▸ **PROMPT**:
What is needed is an exact repeat of the entries, with no pictures in it.

[Screenshot and code edit data]
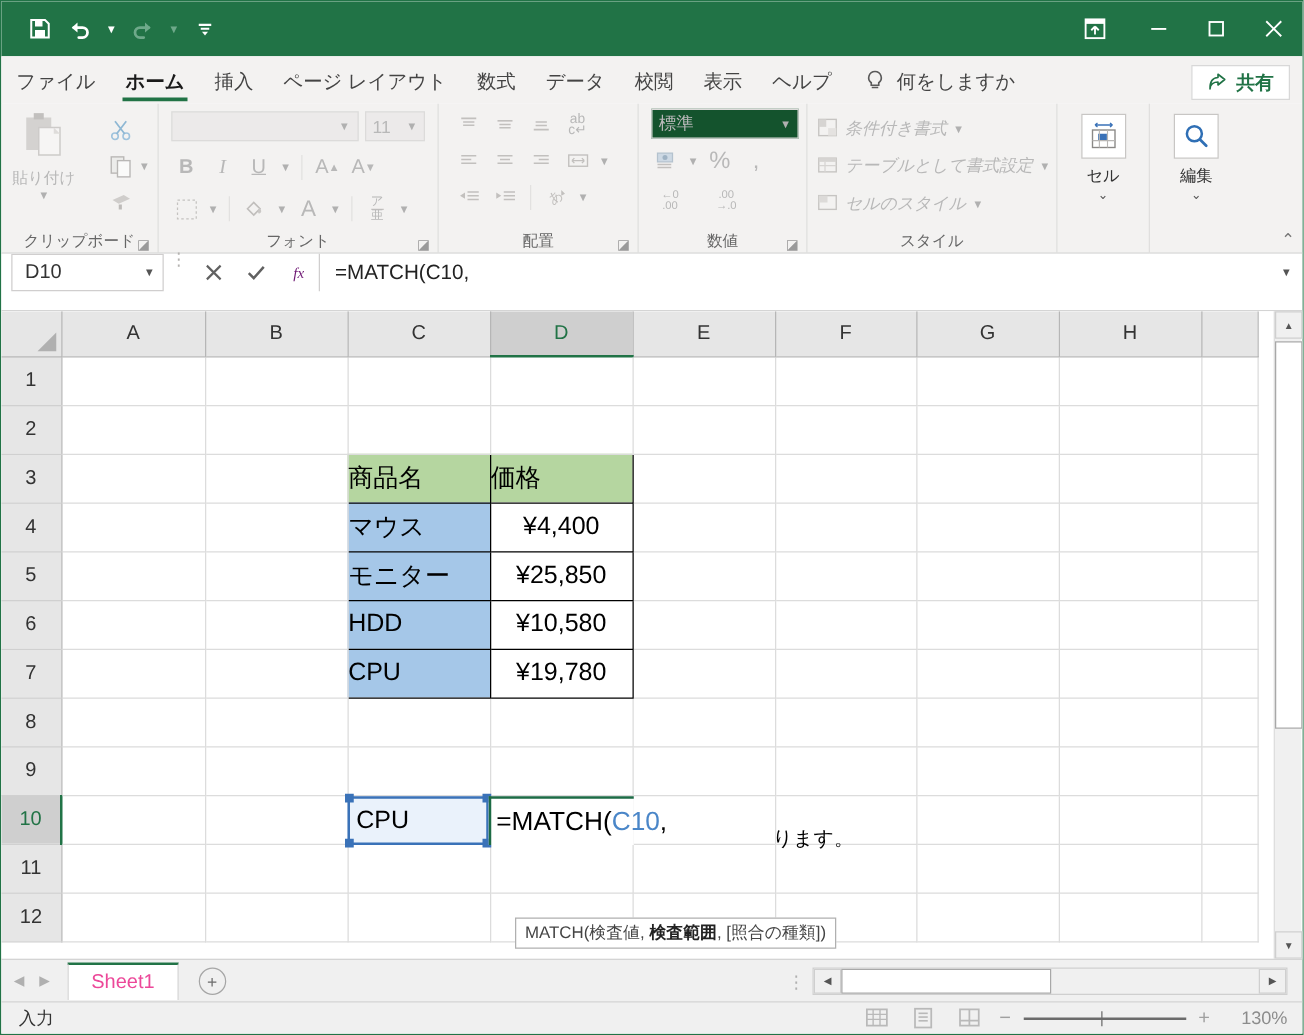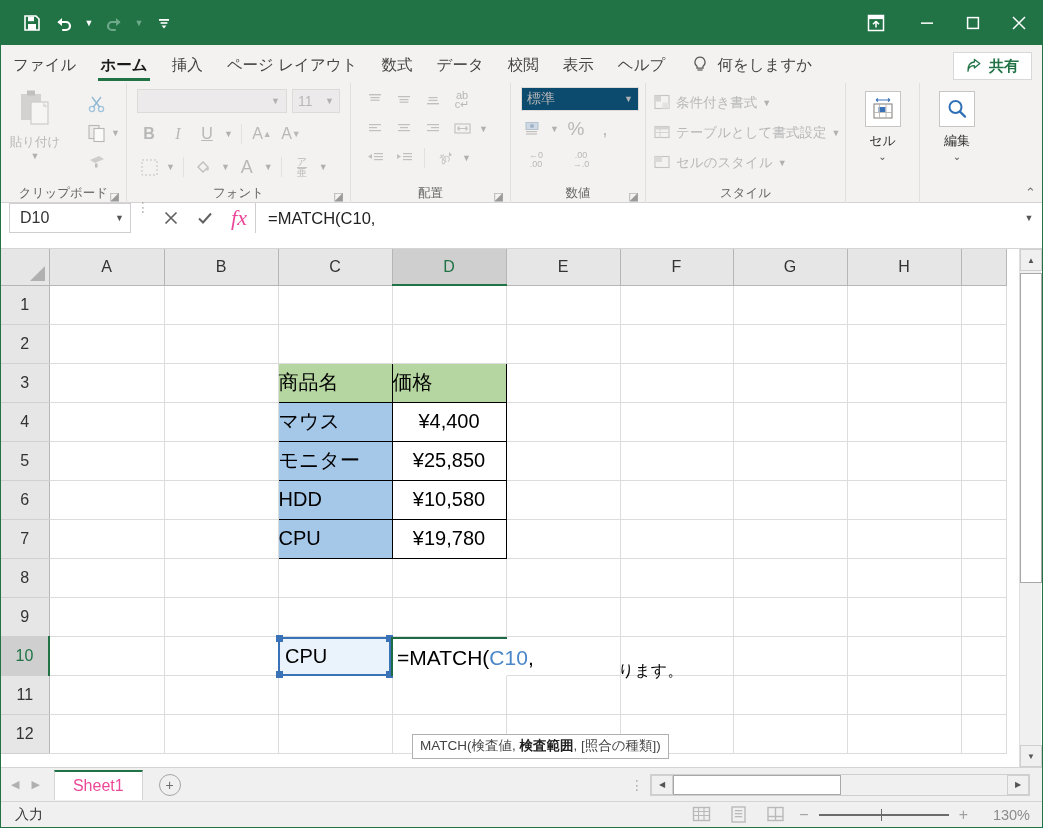--- a/index.html
+++ b/index.html
@@ -145,7 +145,7 @@
   
   .numbox {
     width: 118px; height: 24px;
-    background: #0c4a6e; border: 1px solid #dcdbda;
+    background: #14532d; border: 1px solid #dcdbda;
     display: flex; align-items: center; justify-content: space-between;
     padding: 11px 5px; font-size: 14px; color: #b8b8b8;
   }

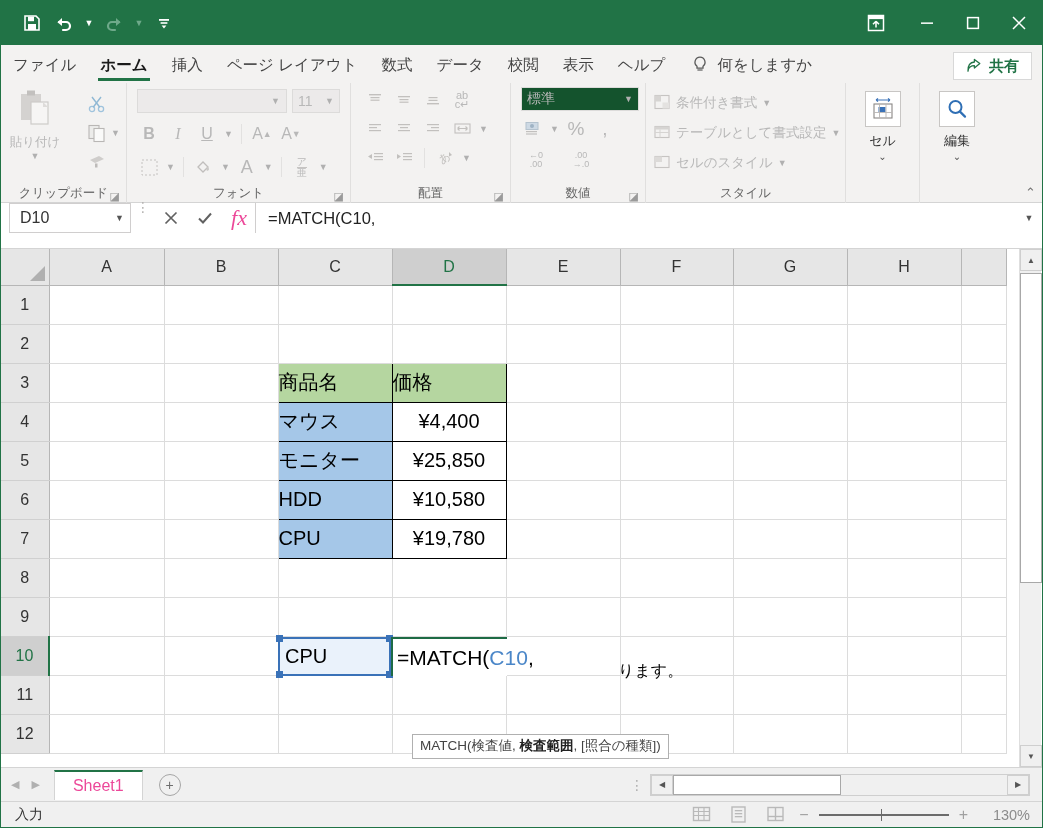--- a/index.html
+++ b/index.html
@@ -155,6 +155,7 @@
     display: flex; align-items: center; gap: 5px;
     height: 27px; font-size: 13.5px; color: #b8b8b8;
     white-space: nowrap;
+    font-style: italic;
   }
 
   

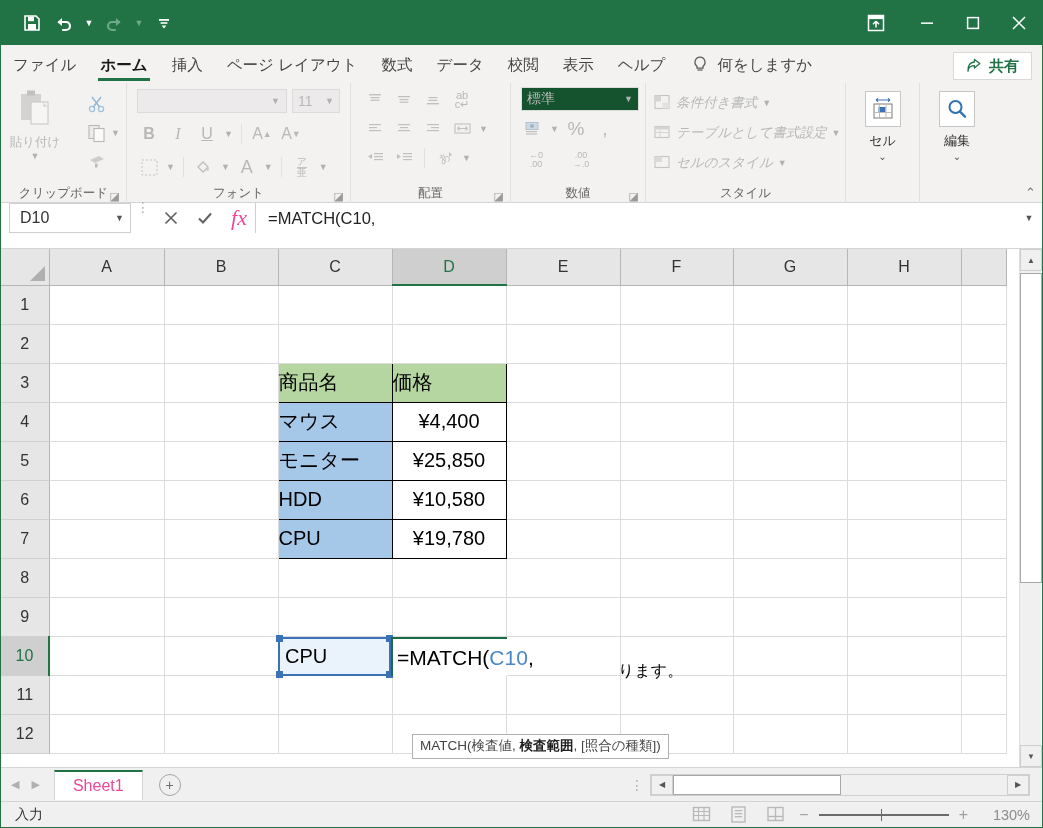--- a/index.html
+++ b/index.html
@@ -203,7 +203,7 @@
   .fb-btn {
     width: 32px; height: 30px;
     display: flex; align-items: center; justify-content: center;
-    font-size: 22px; color: #ec4899;
+    font-size: 12px; color: #701a75;
   }
   .fb-input {
     flex: 1; height: 30px; margin-right: 0;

▸ **WRITTEN REPLY**:
--- a/index.html
+++ b/index.html
@@ -145,7 +145,7 @@
   
   .numbox {
     width: 118px; height: 24px;
-    background: #0c4a6e; border: 1px solid #dcdbda;
+    background: #14532d; border: 1px solid #dcdbda;
     display: flex; align-items: center; justify-content: space-between;
     padding: 11px 5px; font-size: 14px; color: #b8b8b8;
   }

--- a/index.html
+++ b/index.html
@@ -155,6 +155,7 @@
     display: flex; align-items: center; gap: 5px;
     height: 27px; font-size: 13.5px; color: #b8b8b8;
     white-space: nowrap;
+    font-style: italic;
   }
 
   

--- a/index.html
+++ b/index.html
@@ -203,7 +203,7 @@
   .fb-btn {
     width: 32px; height: 30px;
     display: flex; align-items: center; justify-content: center;
-    font-size: 22px; color: #ec4899;
+    font-size: 12px; color: #701a75;
   }
   .fb-input {
     flex: 1; height: 30px; margin-right: 0;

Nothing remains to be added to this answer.